The rain poured down so thick that I could barely see in front of my face. Had to stop for a light and thinking I could make it slammed on the brakes. Wheels locked and I just missed going through the intersection by ICBC. NEVER slam on your brakes in the rain. I knew that but in a moment of panic I did it anyway.
Yesterday felt like a particularly stressful day at work. Driving in that weather can be hard. Extra attention payed to other people running red lights or inches away from my back end. The radio decided to quit working as well. So if the weather wasn't bad enough I didn't even get to listen to my favorite thing. God's word. Spent a lot of time talking to Him though. My back was even extra sore that day and all around it felt crappy. I tried to make the best of it.
Then it happened. God's hand came through and marveled me with His magnificent beauty. For the first time the rain had stopped towards the end of my shift. The stress was easing a bit. Still no music though. Then as I came up to the top of an overpass my breath was taken away. There in front of me in amidst the dark clouds was a break. At about horizon level there was a thick line of clear sky. The sun still hiding behind the dark clouds it's light shone on underneath it. The light bounced into the clearing and rolled under the clouds above. Causing it to look like God had just taken a paint brush and stroked away to His hears content. Rolling over the clouds were whispers of red, purple and yellow. The sky was blue. Bright with His light. My breath caught in my chest. For that brief moment I saw His beauty once again and once again it took me away. Away from the stress and anxiousness.
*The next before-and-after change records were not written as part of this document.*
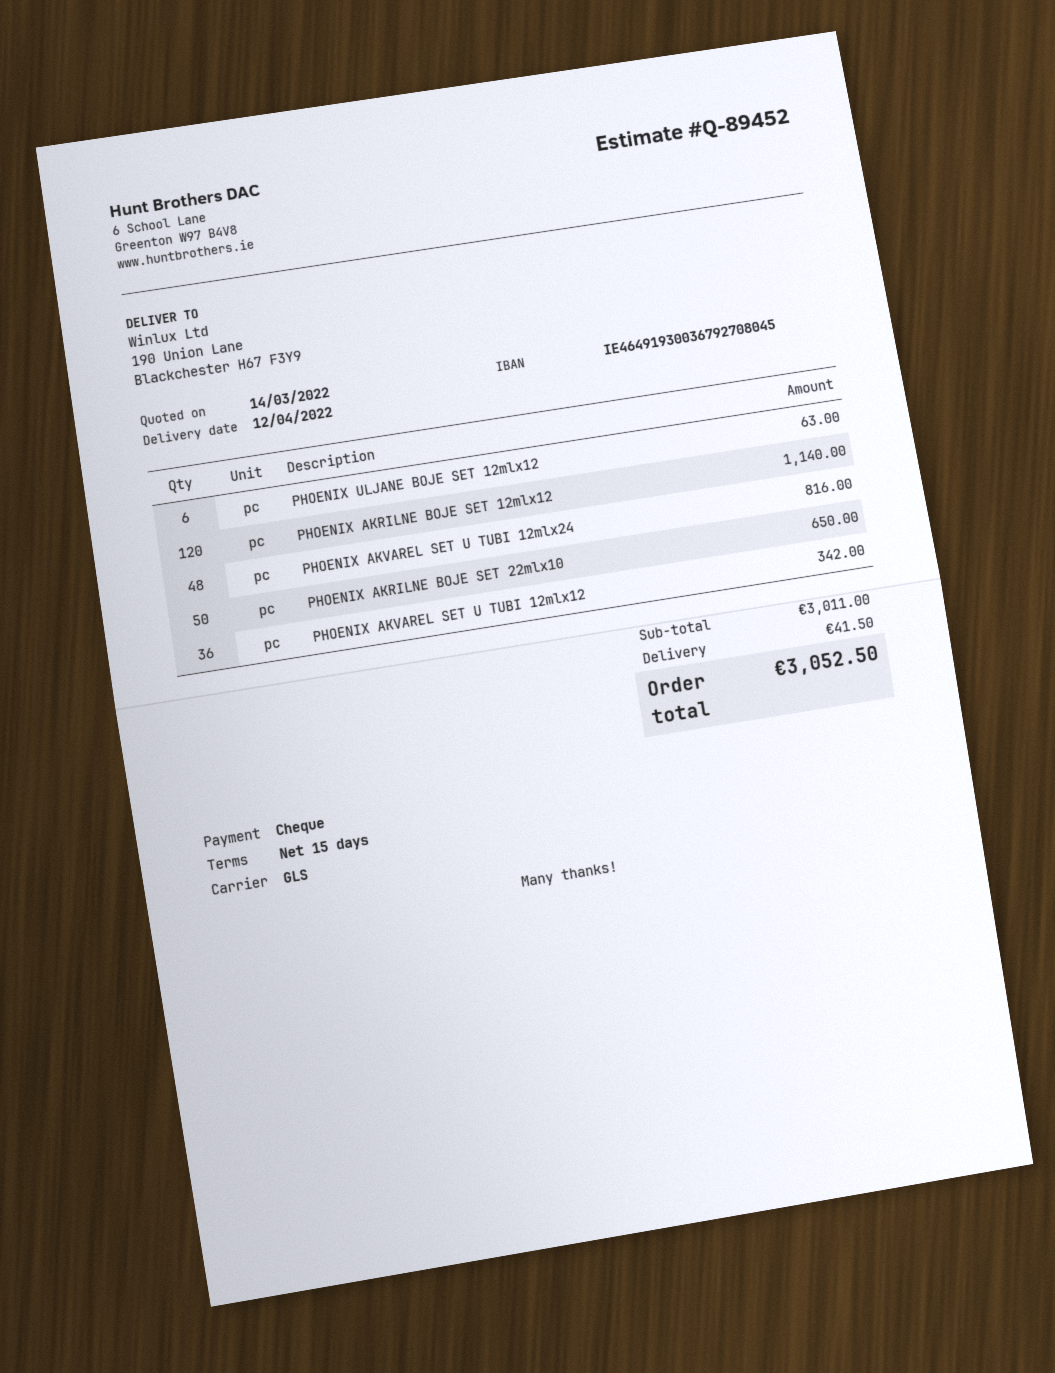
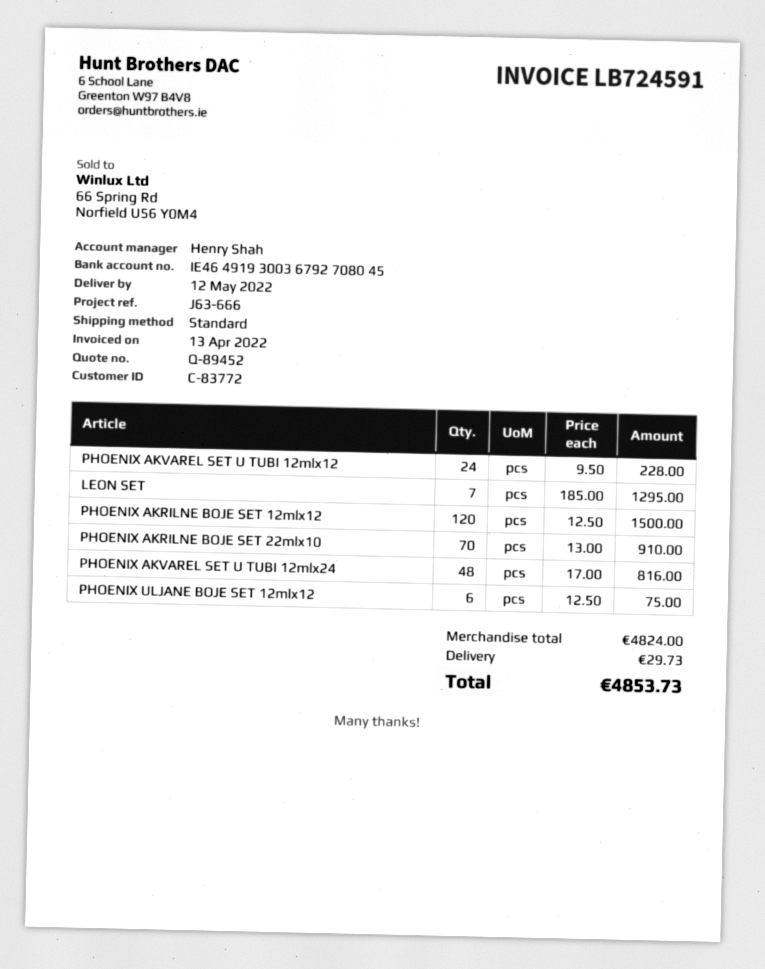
delivery date: 2022-04-12 -> 2022-05-12
shipping method: GLS -> standard
PHOENIX ULJANE BOJE SET 12mlx12: 6 for 63.00 -> 6 for 75.00
PHOENIX AKRILNE BOJE SET 12mlx12: 120 for 1140.00 -> 120 for 1500.00
PHOENIX AKRILNE BOJE SET 22mlx10: 50 for 650.00 -> 70 for 910.00
PHOENIX AKVAREL SET U TUBI 12mlx12: 36 for 342.00 -> 24 for 228.00
LEON SET: none -> 7 for 1295.00
subtotal: 3011.00 -> 4824.00
shipping: 41.50 -> 29.73
total: 3052.50 -> 4853.73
Unable to stop and enjoy it I sat there raising Him. Looking towards the horizon as much as I could. Wishing I could pull over and take a picture with my camera phone. I got to a clearing and took a chance. Pulled over. But, you know it just wasn't the same. The colors, although beautiful were different. The sun sank lower in the sky. The clouds were parted more. The magical moment of that split second was gone. Only to be forever etched into my mind.
Of course, being the way I am I thought that it was meant for me to see. In that particular moment at that particular time He came to me. In my business and worries of the morning I remember and a smile is brought to my face. He is so amazing. So beautiful. There just aren't enough words for me to be able to describe what I feel. Loved.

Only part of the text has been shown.